→ TASK DIRECTIONS
I would like every line of the records below that contains the word "Last" copied.

**** RECORDS PROVIDED ****

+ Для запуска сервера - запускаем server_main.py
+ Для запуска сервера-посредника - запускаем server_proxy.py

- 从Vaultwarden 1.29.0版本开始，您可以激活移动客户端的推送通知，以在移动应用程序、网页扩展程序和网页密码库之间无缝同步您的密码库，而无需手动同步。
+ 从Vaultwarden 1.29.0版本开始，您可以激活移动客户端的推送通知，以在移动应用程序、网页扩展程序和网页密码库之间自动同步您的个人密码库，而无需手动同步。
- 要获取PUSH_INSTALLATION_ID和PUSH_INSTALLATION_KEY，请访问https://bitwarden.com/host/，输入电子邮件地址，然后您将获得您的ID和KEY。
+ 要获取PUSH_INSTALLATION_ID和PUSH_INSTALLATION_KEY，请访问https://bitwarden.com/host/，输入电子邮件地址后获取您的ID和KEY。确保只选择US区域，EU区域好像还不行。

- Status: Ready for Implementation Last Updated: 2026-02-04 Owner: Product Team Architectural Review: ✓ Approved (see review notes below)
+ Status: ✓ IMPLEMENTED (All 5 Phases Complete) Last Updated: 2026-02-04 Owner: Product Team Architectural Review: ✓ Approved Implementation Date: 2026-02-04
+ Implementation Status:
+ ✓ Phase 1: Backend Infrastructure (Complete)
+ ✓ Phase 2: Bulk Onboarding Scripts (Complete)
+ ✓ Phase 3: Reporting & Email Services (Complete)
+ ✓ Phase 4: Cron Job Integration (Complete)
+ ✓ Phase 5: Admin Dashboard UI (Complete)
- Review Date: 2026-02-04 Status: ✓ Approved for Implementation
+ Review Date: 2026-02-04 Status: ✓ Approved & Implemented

****

→ ANSWER FOR THE TASK
- Status: Ready for Implementation Last Updated: 2026-02-04 Owner: Product Team Architectural Review: ✓ Approved (see review notes below)
+ Status: ✓ IMPLEMENTED (All 5 Phases Complete) Last Updated: 2026-02-04 Owner: Product Team Architectural Review: ✓ Approved Implementation Date: 2026-02-04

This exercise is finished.